First, I added color washes to the background, using thinned fluid acrylics.
I added a minimal background to the bird drawing by adding a bit of the collaged tissue paper behind the bird. I chose a piece of tissue with a very light green. To add it only behind the bird, I put the adhesive all around the bird, bringing it right up to the edge, but not over, the bird. I then pressed the tissue paper in place. When the adhesive dried, I could cut away the part over the bird. I deepened the green around the edge, and added some line work suggesting leaves and twining branches sort of arranged like a crown. I then added another layer of adhesive - Liquitex Mat Gel - around the bird and sprinkled small snippets of silver foil over it.
As for the real background I stenciled the leaves with copper acrylic paint, then added the tiny light turquoise dots.
Finally, I glued the bird onto a piece of corrugated cardboard then glued the cardboard in place. This raises the bird a bit from the surface.
Tuesday, February 21, 2017
I drew and painted a little chipping sparrow for the center of the piece. I did the bird on Strathmore drawing paper - first with pencil, then added colored pencil, and finally a bit of fluid acrylic for the darkest parts. I tore the bird out and glued it onto a backing. For the backing, I used some unusual paper I had sitting around, and don't really know what it is, but it's quite thick and textured. To tear the piece, I dampened the paper where I wanted to tear it, then tore along the edge of a metal ruler.
I have so enjoyed working with stencils that I make on my Cricut machine, that I've decided to do another set - this time of leaves. I made five stencils: four different leaves and then a fifth one that was a smaller version of one of the others. Which brings up another thing I like about the Cricut process: once you do your drawing, you can make different sizes of it for different applications.
Anyway, I began with a simple paper collage then added washes of greens and blues. I stenciled my leaves on several sheets of tissue paper, using white gesso. When the gesso was dry, I applied washes of watercolor which tinted the paper but left the leaf design essentially white. I then added pieces of the tissue paper until I had a design that I liked.
Saturday, February 18, 2017
Whenever I can, I like to avoid actual frames and make the painting frame itself. Here I'm creating a "custon frame" on a piece of 1/4" thick hardboard. I began by spraying the entire board with white primer from the hardware store.
Next I applied my first layer of collage. I want this frame to be neutral in color, so I chose several papers from my stash that are neutral - including the very light green from an old Sunset Western Garden book because I know the central subject will be a landscape, and green will go with that.
Before, I have always avoided the straight edges of my papers, but this time I used them along the edges and in the corners of the board. I'm tearing my papers, and laying them down in fairly large chunks. I just pick somewhere to begin and go from there, using Liquitex Mat gel medium as my adhesive. I also put the medium over the paper. My only guideline in this layer is that I generally want the bottom part to be darker than the top.

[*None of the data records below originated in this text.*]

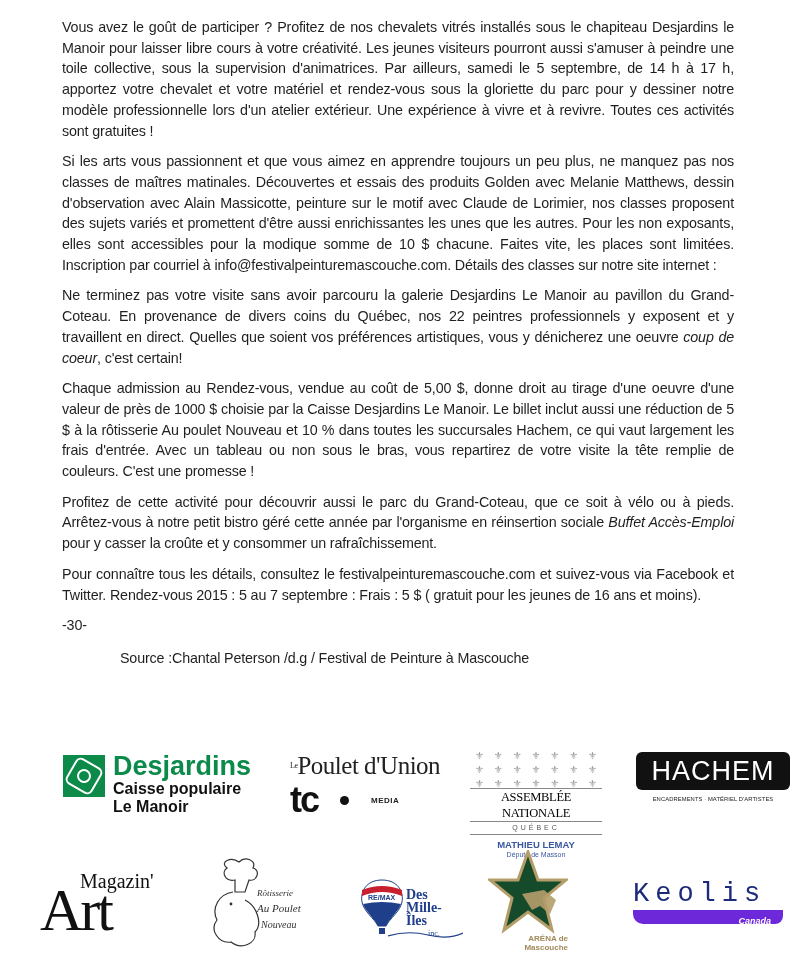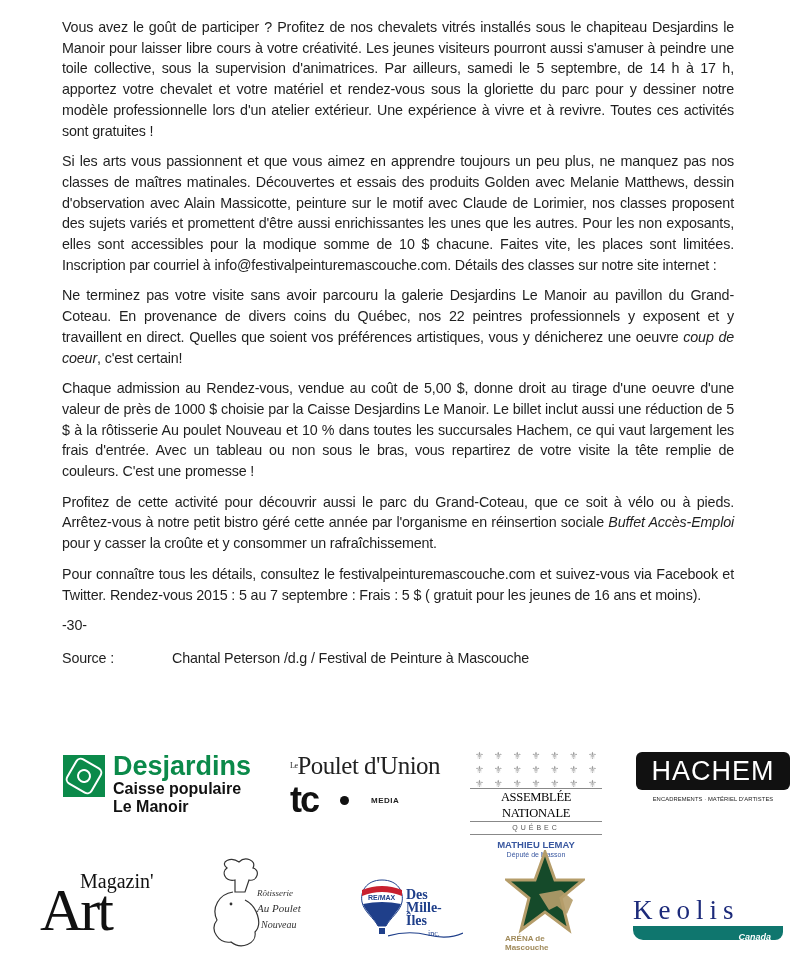"Source :" .source-label { text-align: none -> right }
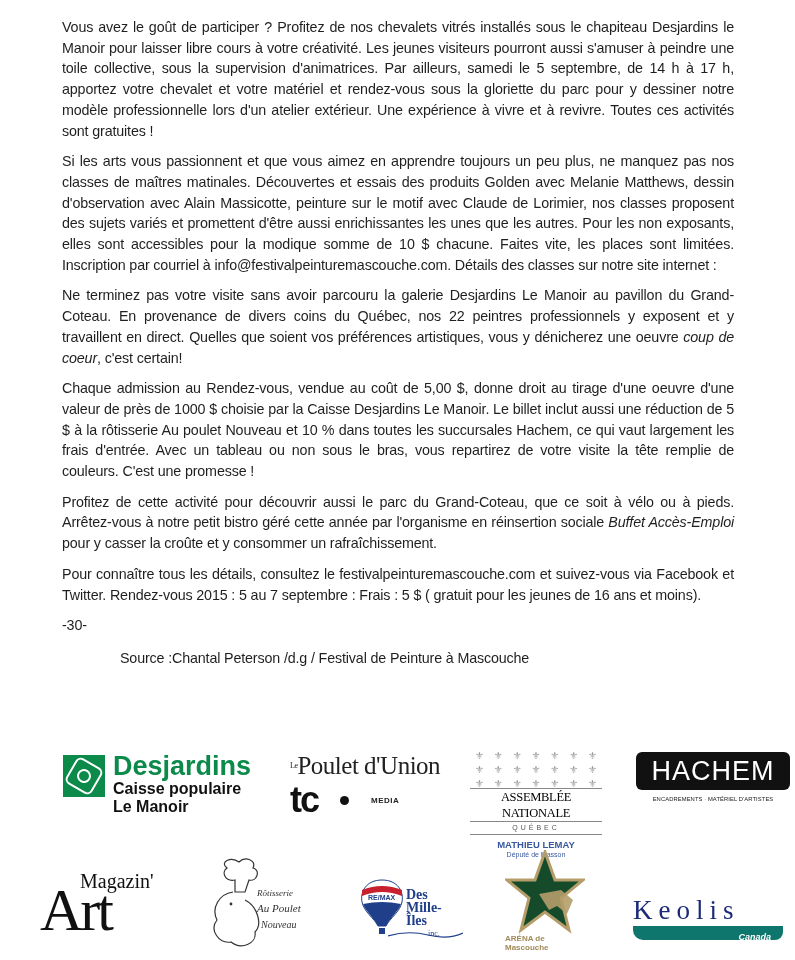"Keolis" .keolis-word { font-family: Liberation Serif, serif -> Liberation Mono, monospace; margin-top: 16px -> none }
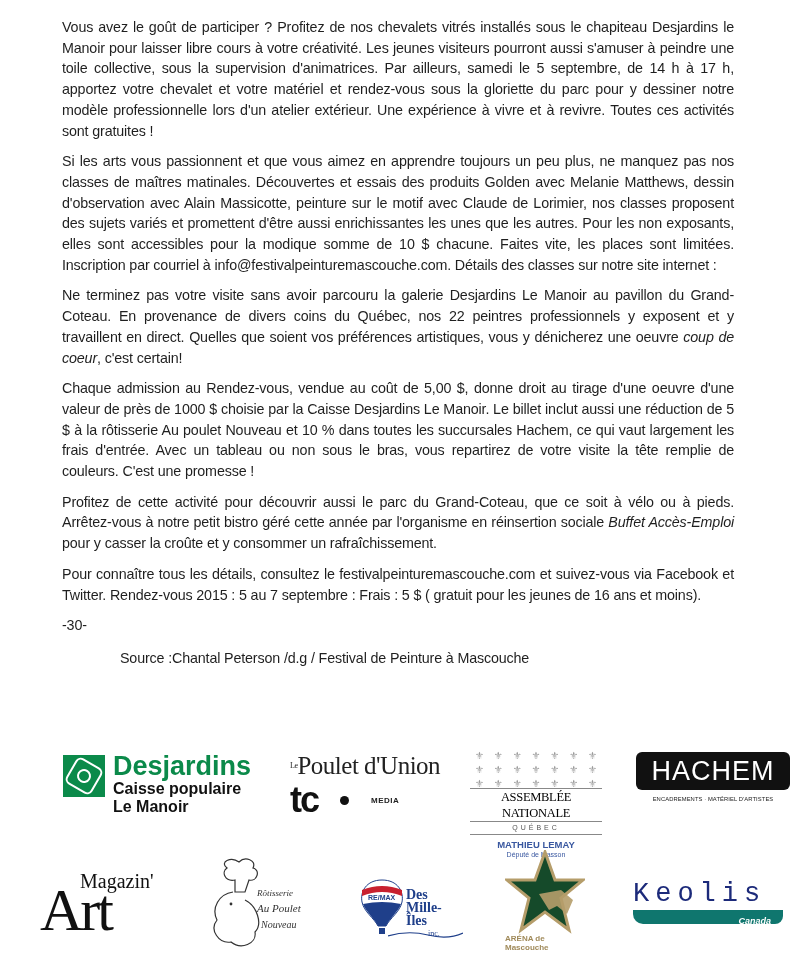"Canada" .keolis-bar { background: #0f766e -> #6d28d9 }
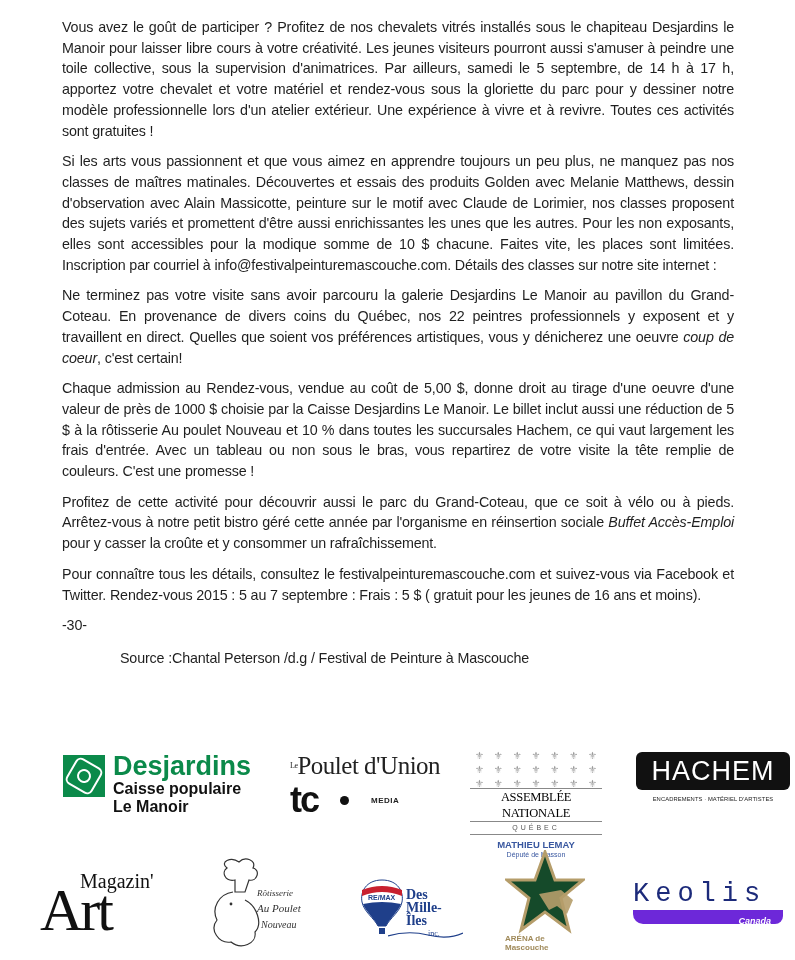"ARÉNA de" .arena { left: 505px -> 488px; text-align: left -> right }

Then I used a ruler to make a light pencil mark 5" in from all the edges and applied a layer of white gesso within the center area, but being a bit fuzzy on the edges.
Then I put a wash of white gesso over the collage, thinner in some places, and thicker in others. I also added another layer of gesso in the center part.
Now on to the next layer of collage. I'm using smaller pieces here. I want lots of richness in the texture.
Next, another wash of gesso, and a third layer of gesso in the center.
Now to tone the whole frame area with a wash of Raw Sienna. I'm using Golden fluid acrylics. I darkened a few places with a bit of Light Burnt Umber wash.
For the final step, I added a third layer of collage using tissue paper that I had stenciled with a leaf design using the white gesso. I made the stencils from my own drawings using my Cricut machine.
Here's a detail. You can see that in a very few places in the bottom part of the frame, I left a few small areas uncovered with the tissue - the darker pieces, like the dart shape coming in from the left at the bottom of the photo.
Now on to the main painting - hope I don't ruin this frame!